The 0.01% gain was marginal but still a gain.
The blue-chip Dow picked up 0.5%, but the Nasdaq gave up 0.4% as tech stocks took a bit of a breather from their recent run.
ASX 200 futures closed on Friday up 0.3%.
A gain of about that size could deliver the 32 points needed to eclipse the record close of 9,091 points hit in August.
Friday’s trade rumbled on in the dark about the latest happenings in the labour market, given the Bureau of Labor Statistics, like virtually every US government agency, remained shut down.
Congress is one exception to the shutdown.
It seems the Senate is no closer to solving the budgetary impasse, but elected members continue to get paid handsomely despite orchestrating the closure of everyone else’s jobs.
The only fresh data came from the private sector, where the Institute for Supply Management’s survey showed the services employment index contracted for the fourth consecutive month.
Not compelling evidence, but it leans in favour of more interest rate cuts from the Federal Reserve.
“It certainly feels like momentum is on the side of investors over the last few days,” head of investment strategy at Edward Jones, Mona Mahajan, told Reuters.
Over the week the S&P 500 gained 1.1%.
However, that was outpaced by the Eurozone (+2.7%), China (+2.0%) and Australia (+2.3%).
Oil continued its slide to be down 1% for the session and down 7.4% for the week.

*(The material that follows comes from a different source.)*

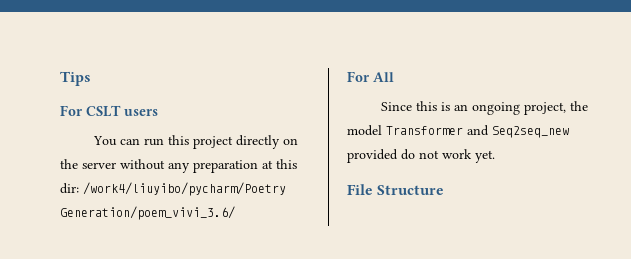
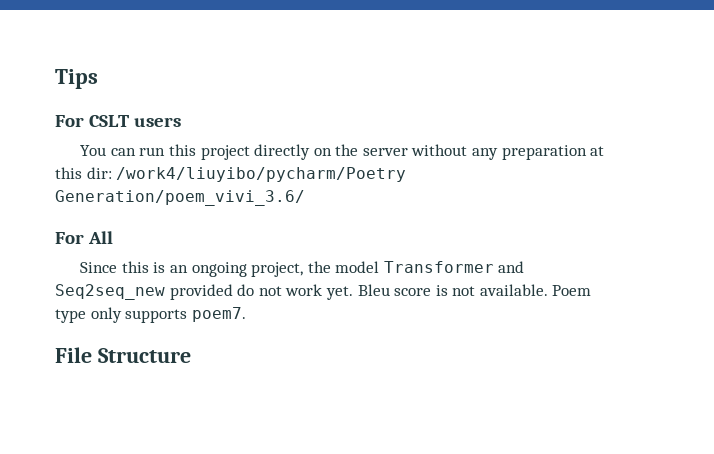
(495, 156) none -> [357,284,592,296] [55,307,246,323] Bleu score is not available. Poem type only supports poem7.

Metals had a better time of it.
Gold (+0.8%) notched its seventh consecutive positive week and will stroll through $US4,000/ounce in the near term if analysts at investment bank HSBC are correct.
Copper hit a 16-month high to have its best week of the year, up 2.2% on Friday to $US10,719/tonne.
Bitcoin also briefly hit a record high above $US125,000, before edging lower.